正文 第二章恐懼(二)(1 / 3)

4

以為一切就緒,想不到還是出了紕漏。那天胡峰突然找到戴易說,計劃還是有誤啊。戴易驚問說,什麼地方失誤了?胡峰說,原計劃各學校和各係的標語由各學校負責,現在組織上決定標語由我們統一製作。戴易說,為什麼?怕是來不及了啊!胡峰說,組織的考慮是周密的,你想,北平的學校這麼多,誰知道會出什麼岔子?統一製作就是為避免走漏消息,至少各係的標語要咱們統一定做。戴易說,那還不簡單?買些綢布寫上標語口號就是了。胡峰說,沒那麼簡單啊,燕大就二十幾個係呢,那要多少綢布啊,哪弄到那麼多錢啊?戴易說,我覺得統一定做不如分散好,你說的是組織的意思還是你的意思?胡峰說,組織同意我的意見,現在主要是錢的問題,時間倒是來得及。其實組織上並沒有這樣的指示,這是胡峰苦思之後作出的決定。

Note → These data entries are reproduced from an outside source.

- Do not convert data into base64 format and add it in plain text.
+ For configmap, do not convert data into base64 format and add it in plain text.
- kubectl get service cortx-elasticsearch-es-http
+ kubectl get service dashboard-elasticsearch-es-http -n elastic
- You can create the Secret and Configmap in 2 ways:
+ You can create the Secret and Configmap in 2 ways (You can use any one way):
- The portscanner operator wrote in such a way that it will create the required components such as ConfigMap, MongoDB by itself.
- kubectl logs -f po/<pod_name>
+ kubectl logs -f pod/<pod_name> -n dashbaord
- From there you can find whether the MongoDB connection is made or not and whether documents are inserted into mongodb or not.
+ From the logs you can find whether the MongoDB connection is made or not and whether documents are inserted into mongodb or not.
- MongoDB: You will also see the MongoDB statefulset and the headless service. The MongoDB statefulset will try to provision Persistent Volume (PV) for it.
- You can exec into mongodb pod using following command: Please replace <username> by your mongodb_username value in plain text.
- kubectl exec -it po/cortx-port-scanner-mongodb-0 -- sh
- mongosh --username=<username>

兩個人議了一會兒,還是想不出辦法。待和胡峰分手,戴易突然想起家中寄來的那筆錢還在梁君那裏。他對胡峰說,錢有辦法了。胡峰說,哪來的錢?戴易說,我家裏剛寄過一筆錢來,是我和梁君租房子用的。胡峰說,你和梁君要租房子,什麼意思啊,難道你們要實行同居嗎?戴易說,你說得不錯,我和梁君就要實行同居。

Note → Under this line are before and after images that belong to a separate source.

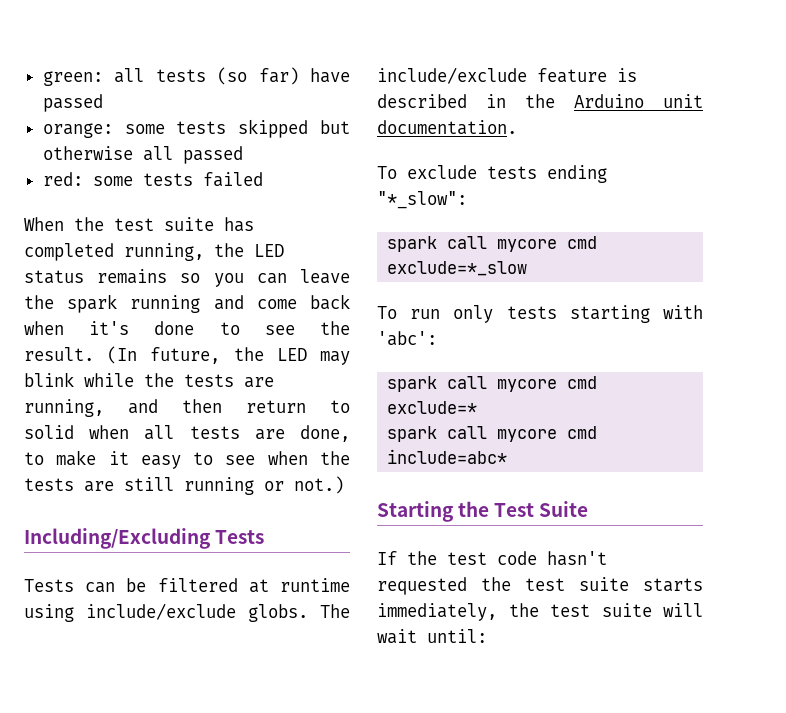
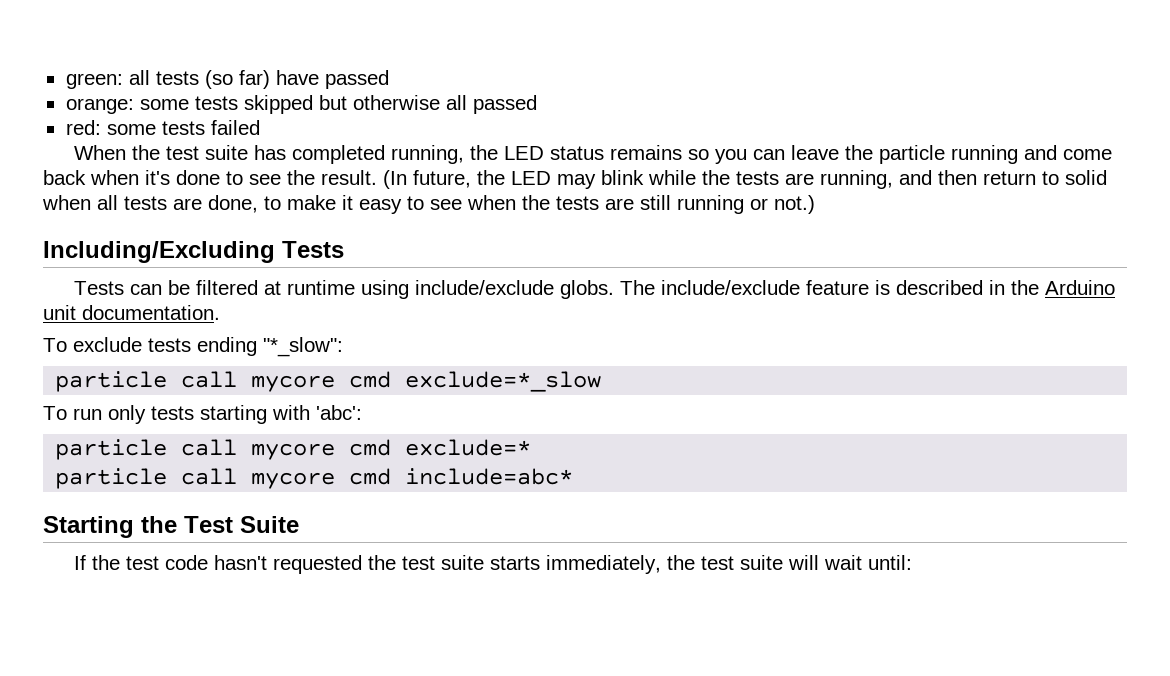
- When the test suite has completed running, the LED status remains so you can leave the spark running and come back when it's done to see the result.
+ When the test suite has completed running, the LED status remains so you can leave the particle running and come back when it's done to see the result.
- spark call mycore cmd exclude=*_slow
+ particle call mycore cmd exclude=*_slow
- spark call mycore cmd exclude=*
+ particle call mycore cmd exclude=*
- spark call mycore cmd include=abc*
+ particle call mycore cmd include=abc*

胡峰當然知道梁君,她是國文係最美麗的公主,也是他一直苦戀的對象。自從梁君入學以來,胡峰就暗暗地戀著她,他是把梁君當做心中的女神的。他從傳聞中也知道戴易和梁君在戀愛,但沒想到事發如此突然,更沒想到梁君即要和戴易實行同居,胡峰痛苦地看著激動的戴易,暗問你知道我的感受嗎?你知道我是多麼痛苦嗎?那一刻他甚至不知說什麼好,他的臉一瞬間變得慘白起來。戴易說,梁君正在找房子,我們實行同居那一天,你們都要過來慶祝。胡峰忍住痛苦,說,那當然,我一定會去的。戴易說,謝謝你。胡峰說,你真幸福。戴易向往地說,是啊,和密斯梁同居是我最幸福的事情,是我的夢想。胡峰突然說,戴易,有一句話我一定要告訴你,你還有更重要的事,那就是我們的事業,不管是我還是你,都要把事業放在第一位。戴易說,你說得對,我正想著把那筆錢要回來,這回好了,標語的事情解決了。

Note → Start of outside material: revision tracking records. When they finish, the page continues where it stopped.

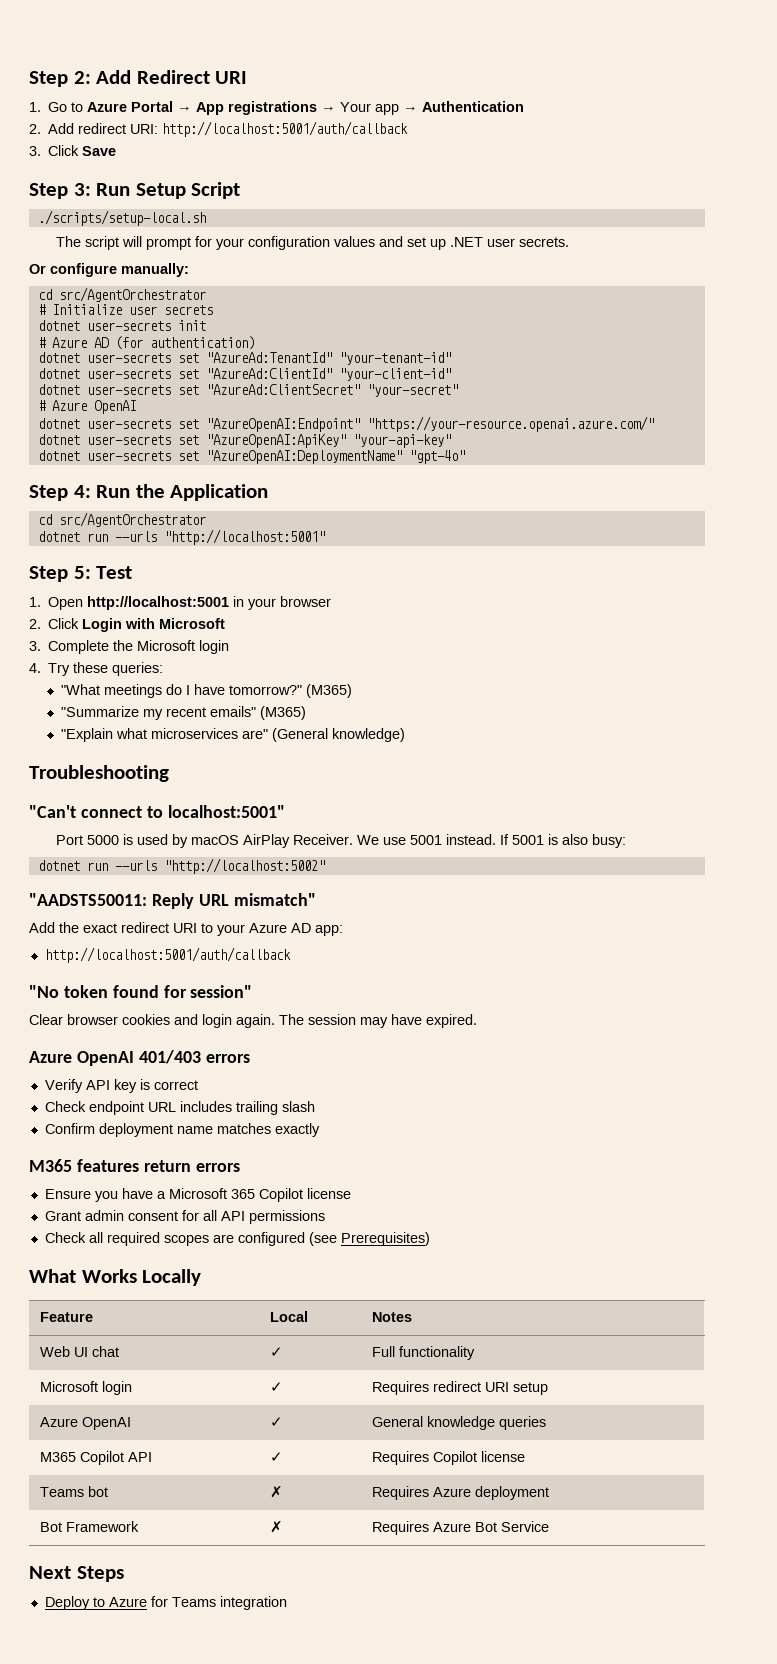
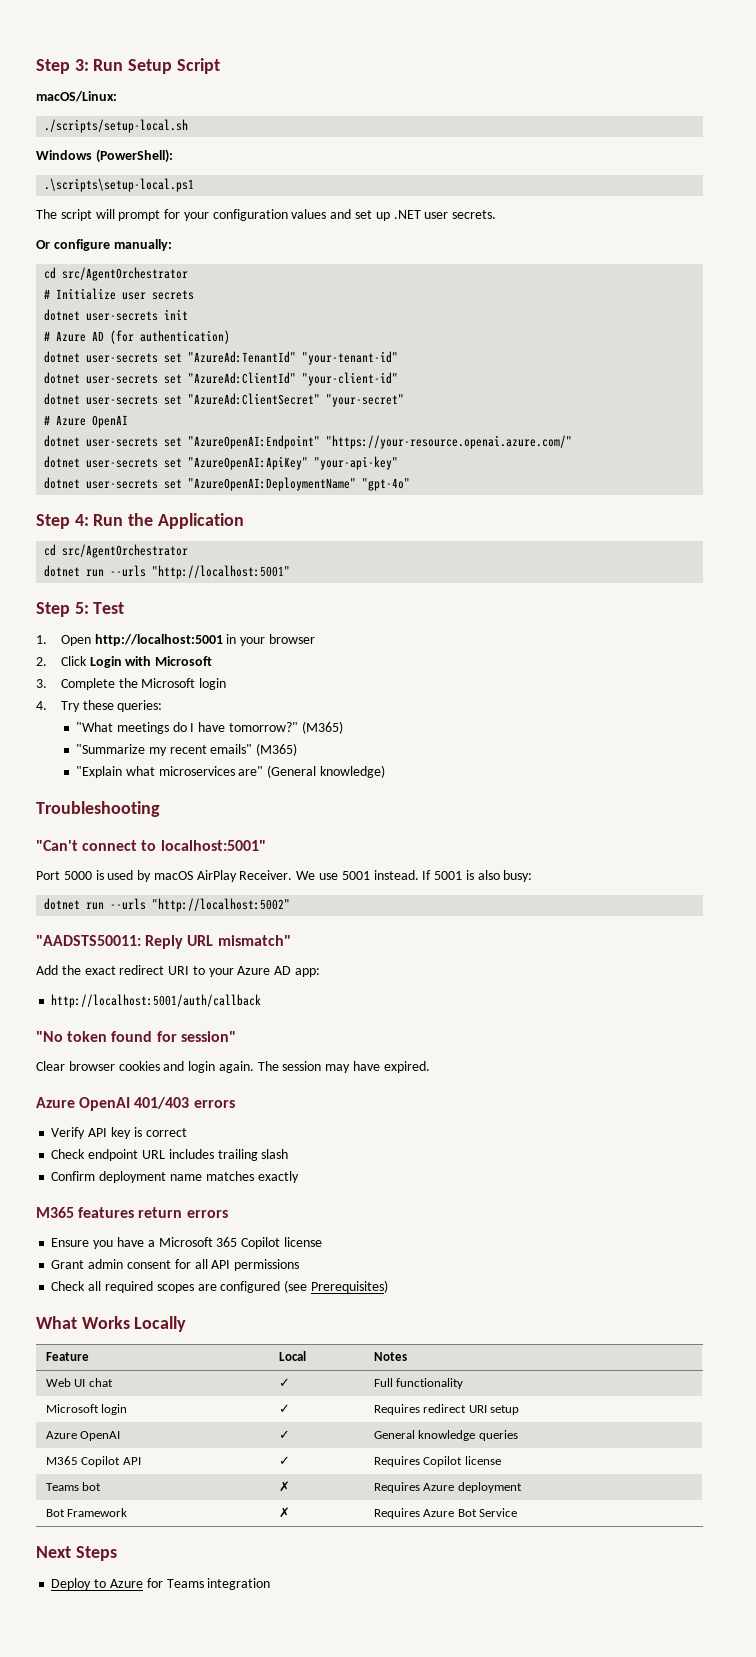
- Step 2: Add Redirect URI
- 1. Go to Azure Portal → App registrations → Your app → Authentication
- 2. Add redirect URI: http://localhost:5001/auth/callback
- 3. Click Save
+ macOS/Linux:
+ Windows (PowerShell):
+ .\scripts\setup-local.ps1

戴易找到梁君時,梁君和王小雁已經談好了一處房子。那是一個獨門的小院,就在王小雁家的隔壁,梁君租下了其中的兩個小間,已經把簡單的衣物帶過來了。待要交房租時,戴易來了。見到戴易,梁君高興地說,你怎麼找來了?戴易把梁君拉到一邊說,君,有件事情要和你商量,這房子先別租了。梁君說,為什麼不租了?戴易說,我有要緊的事情用錢。梁君說,什麼事情比我們的事情更重要?戴易說,暫時還不能告訴你,君,把錢給我吧,過些日子,我再讓家裏寄過來。

兩人第一次拌了嘴。戴易說,君,請你相信我,的確有重要的事用錢,也的確是為了遊行的事,君,求你了。梁君哭起來,她說,你這已經不是第一次了,為了我們,我媽氣得生了病,現在仍不和我說話。實行同居的事我已經給報社發了啟事,過幾天報紙就要刊出來,要好的同學我也通知了。戴易說,我知道,我都知道。梁君說,這一向你見到我總是匆匆忙忙的,我知道你還是為了遊行的事,遊行的事對你重要,對我沒那麼重要,我最重要的事情就是把房子租下來。易,你明白的。我不明白你究竟是怎麼想的,你還愛我嗎?戴易說,君,我永遠愛你。放心,錢,我還會讓母親寄過來,不會誤事的。梁君說,還不會誤事?已經誤事了。戴易說,我不能多說了,請你原諒我。說罷拿著錢跑走了。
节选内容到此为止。